You can’t, in the same vein, you can’t have everything here. It’s this idea of maybe spreading [00:34:30] your chips a little bit and playing more of a risk-adjusted game than being wholly dependent on things.
BA: You put out, I’ve referenced this before, a terrific newsletter, and one of my favorite parts is the comfort food is good, but the life hacks are great. You have any favorites yourselves, or did you get outside feedback on a few versus the others?
SM: It’s so funny. On these newsletters, the single biggest thing that gets engaged with is the life hacks.
BA: Totally. Yeah, it’s great.
SM: So during [00:35:00] COVID, one of my big accomplishments that I was proud about was that apparently I sold out the entire country of inflatable movie screens for your backyard. In all these life hacks there’s no economic interest in it. It’s just things that I think are cool and interesting, and I’ve always been a curious person. And to be very clear, I don’t make any money on these things, it’s just things that I like.
And so the inflatable movie screen was a really popular one in the summer of 2020. This [00:35:30] year, people are traveling again right now. I found this little gizmo that clicks onto the tray of the plane in front of you, where you can hold your iPhone and watch a TV show. It’s like 12 or 13 bucks on Amazon. It’s great. Every time I’m on a plane, some people ask me what that is.
BA: I love it.
SM: I guess with the two things with summer coming is my tips. One is for steaks. For those of you who like steaks, there’s a concept called the reverse sear. [00:36:00] And so if you Google that on the Internet, it’ll show you this amazing way to cook a perfectly, whatever temperature steak you like. Medium rare is what I prefer.
And so what you do is you slowly cook it at low temperatures on your, I use a Big Green Egg. And if you do that, you take it up to temperature very slowly, and then you sear it at the very end to get that caramelization from the Maillard effect that people really like. And so if you really want an amazing steak this summer, look up the reverse [00:36:30] sear.

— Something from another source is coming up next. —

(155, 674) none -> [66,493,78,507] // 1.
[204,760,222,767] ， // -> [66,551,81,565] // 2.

And then the other thing that I’ve added to my game, care of my wife, is this little Breville smoke gun, and you can put these little smoke tips in them, and you can kind of add a smoke essence to any food, but you can also put them in a summer cocktail and make it taste a little smoky. And it’s just a cool gizmo, and it adds some theater to whatever you’re making if you have people over and you can show them, fire up this gizmo, and it’s really kind of a lot of fun.

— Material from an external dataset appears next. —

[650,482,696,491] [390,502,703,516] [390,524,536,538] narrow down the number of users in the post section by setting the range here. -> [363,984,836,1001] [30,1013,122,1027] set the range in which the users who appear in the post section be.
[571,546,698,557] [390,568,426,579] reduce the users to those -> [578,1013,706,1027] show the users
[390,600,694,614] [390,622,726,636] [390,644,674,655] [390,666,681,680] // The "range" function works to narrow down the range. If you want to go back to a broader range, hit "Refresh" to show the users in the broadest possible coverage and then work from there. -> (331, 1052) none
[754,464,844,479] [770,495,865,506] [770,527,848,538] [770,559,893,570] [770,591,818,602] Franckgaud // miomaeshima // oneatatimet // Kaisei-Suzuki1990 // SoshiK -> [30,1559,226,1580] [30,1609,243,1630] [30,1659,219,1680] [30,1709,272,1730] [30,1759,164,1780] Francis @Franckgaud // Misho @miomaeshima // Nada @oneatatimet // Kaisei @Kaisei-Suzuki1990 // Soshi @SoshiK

BA: Love it. Love it. And [00:37:00] I own a Traeger, and the reverse sear, it’s like the amateur Green Egg, but-
SM: The Traegers are legit.
BA: But it works. It works. It does work.

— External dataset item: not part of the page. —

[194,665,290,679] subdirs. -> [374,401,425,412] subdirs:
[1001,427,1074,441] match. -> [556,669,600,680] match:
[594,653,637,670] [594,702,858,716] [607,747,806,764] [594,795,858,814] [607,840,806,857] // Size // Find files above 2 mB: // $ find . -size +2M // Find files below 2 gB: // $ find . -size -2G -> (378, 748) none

Sean, I want to thank you for the time. It’s been awesome. Like I said, definitely want people to check out the newsletter, the site. If you’re at all involved with private equity, you need to connect with Sean’s firm, because they know everybody, and they’re doing incredibly good work.
If people are interested engaging with you and the firm, what’s the best way for them to get in touch?
SM: So you can find us [00:37:30] on the Internet at BluWave.net. You can also find me on LinkedIn. We’re incredibly responsive. Anytime you need us, we’re here to help. And if you’re from Darien, Connecticut, you might recognize the name of our company.
BA: As a lacrosse player, I knew it right away. I definitely recognized it. So BluWave, I love it.
Sean, thank you so much for the time. This is great, and I wish you the best [00:38:00] of luck. I hope you have an awesome summer, and I’m sure I’ll bump into you in town, soon.
SM: Brian, thanks so much. I look forward to catching up with you sooner than later.